Ashwagandha (Withania somnifera Dunal) is the most popular Indian botanical plant and has been in use in Ayurveda, the 5,000 year old Indian system of medicine, as a rejuvenative and a daily tonic for many centuries. It is only now that ashwagandha is experiencing major growth worldwide because of a burst of recent studies in pharmacology.
Ashwagandha embodies the very essence of the preventative and curative approach to health in Ayurveda. Ashwagandha operates at the level of the overall body system by helping maintain balance in the substances and processes running in the human body.
Ashwagandha is a small, woody shrub in the Solanaceae family that grows to about two feet in height. It can be found growing extensively in India as well as in a few parts of the Mediterranean and Africa. As a result of this wide ranging habitat, there are considerable morphological and chemo-typical variations in local species. However, the root phytoactives of both the wild and the cultivated species appear to be the same. The roots are the main portion of the plant that are used therapeutically.
Ashwagandha is referred to as the "Prince of Herbs" in Ayurveda because it has an impressively broad range of therapeutic effects.
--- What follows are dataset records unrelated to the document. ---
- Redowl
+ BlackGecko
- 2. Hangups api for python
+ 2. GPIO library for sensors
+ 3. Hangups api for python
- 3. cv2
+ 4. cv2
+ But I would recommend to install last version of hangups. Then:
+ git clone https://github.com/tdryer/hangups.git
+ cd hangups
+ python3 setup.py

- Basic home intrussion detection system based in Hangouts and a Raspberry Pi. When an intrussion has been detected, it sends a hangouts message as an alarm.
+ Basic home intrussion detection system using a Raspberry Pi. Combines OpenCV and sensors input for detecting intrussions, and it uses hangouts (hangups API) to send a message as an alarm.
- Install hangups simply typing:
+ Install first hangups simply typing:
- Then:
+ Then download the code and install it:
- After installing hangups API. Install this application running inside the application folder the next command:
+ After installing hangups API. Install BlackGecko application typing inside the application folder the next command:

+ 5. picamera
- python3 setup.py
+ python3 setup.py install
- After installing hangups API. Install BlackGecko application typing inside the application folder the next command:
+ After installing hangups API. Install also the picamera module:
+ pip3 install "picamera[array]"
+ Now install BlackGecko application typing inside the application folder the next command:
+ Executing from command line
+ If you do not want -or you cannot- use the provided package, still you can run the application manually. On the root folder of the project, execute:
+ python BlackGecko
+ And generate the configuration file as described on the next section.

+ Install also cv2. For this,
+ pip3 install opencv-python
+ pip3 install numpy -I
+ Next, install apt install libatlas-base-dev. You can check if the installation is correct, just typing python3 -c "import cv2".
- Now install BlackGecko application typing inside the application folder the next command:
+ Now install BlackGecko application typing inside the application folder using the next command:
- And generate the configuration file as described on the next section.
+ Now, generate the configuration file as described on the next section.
Such a broad range of effects arises perhaps because ashwagandha is one of the more complex herbs with many phytochemical constituents in it.
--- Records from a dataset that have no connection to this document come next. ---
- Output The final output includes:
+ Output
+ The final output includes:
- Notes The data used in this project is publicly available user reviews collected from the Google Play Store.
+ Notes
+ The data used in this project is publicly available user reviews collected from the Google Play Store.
While in the natural products marketplace, much of the discussion on ashwagandha is centered around the withanolides constituents or alkaloid constituents, Ayurvedic experts and doctors emphasize that there is much more to ashwagandha than just the withanolides. The synergistic effect from this diverse set of active constituents is believed to be responsible for the multiple therapeutic properties of ashwagandha.
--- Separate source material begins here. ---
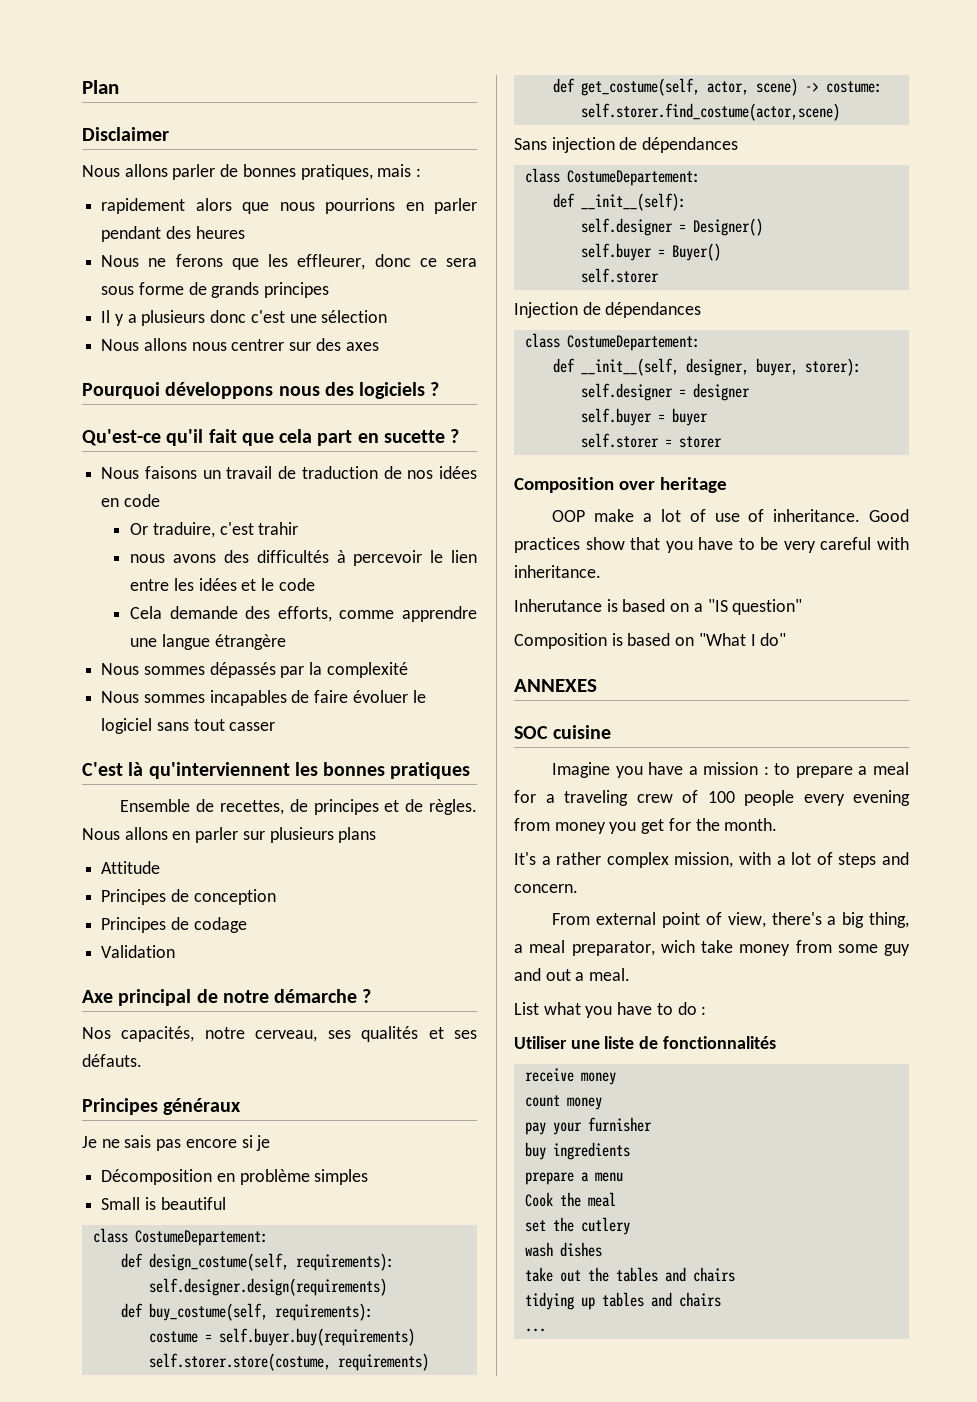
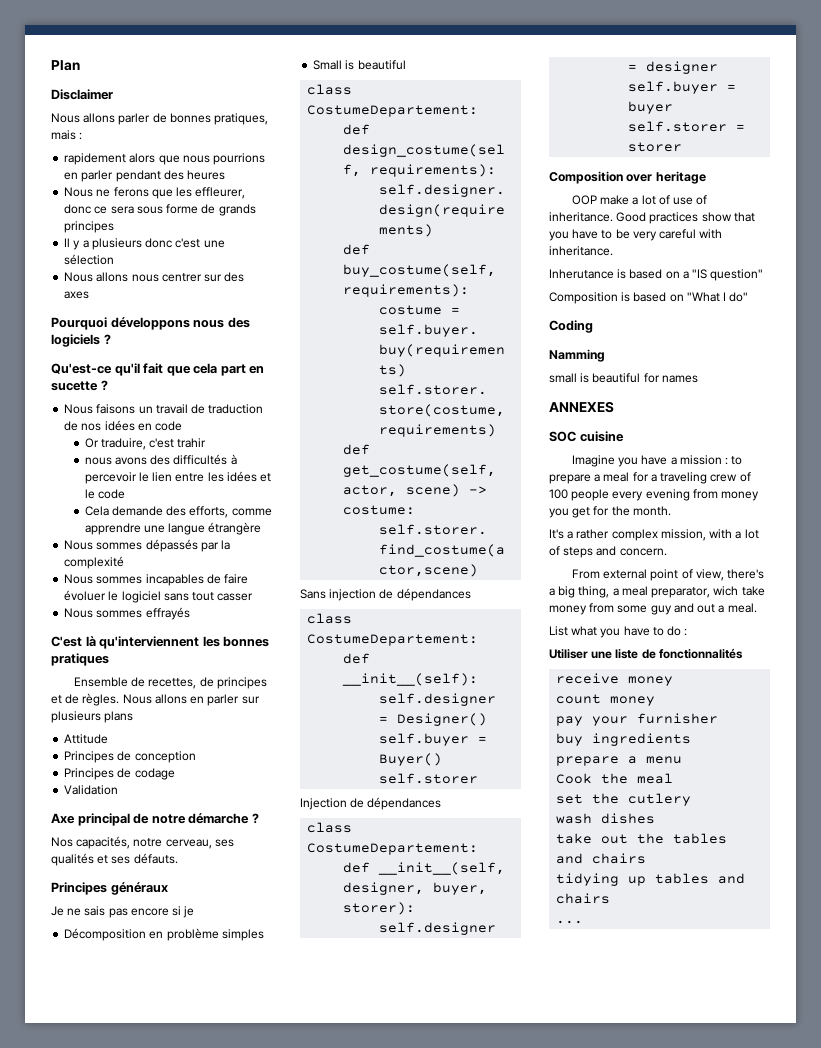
+ Nous sommes effrayés
+ Coding
+ Namming
+ small is beautiful for names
Some of these constituents found are: alkaloids (including withanine, somniferine, isopelietierine, anaferine, tropine, pseudotropine, anahygrine, beta-sisterol, cuscohygrine, scopoletin, somniferinine, tropanol, withananine), flavonoids, saponins, sitoindosides, iron, choline, acylsteryl glucosides, coumarins (scopoletin and aesculetin), triterpene (beta-amyrin), phytosterols (stigmasterol and beta-sitosterol), minerals, essential oils (ipuranol, withaniol), somnine, pseudowithanine, 3-a-gloyloxytropane, cuscohygrine, sopelletierine, anahydrine.
Withanolides are an important (though by no means the sole critical) set of the major bioactive constituents of the ashwagandha root. At present, more than 140 withanolides from this plant have been isolated and are being studied. Ashwagandha is thought to be an amphoteric, meaning that it may help regulate important physiological processes.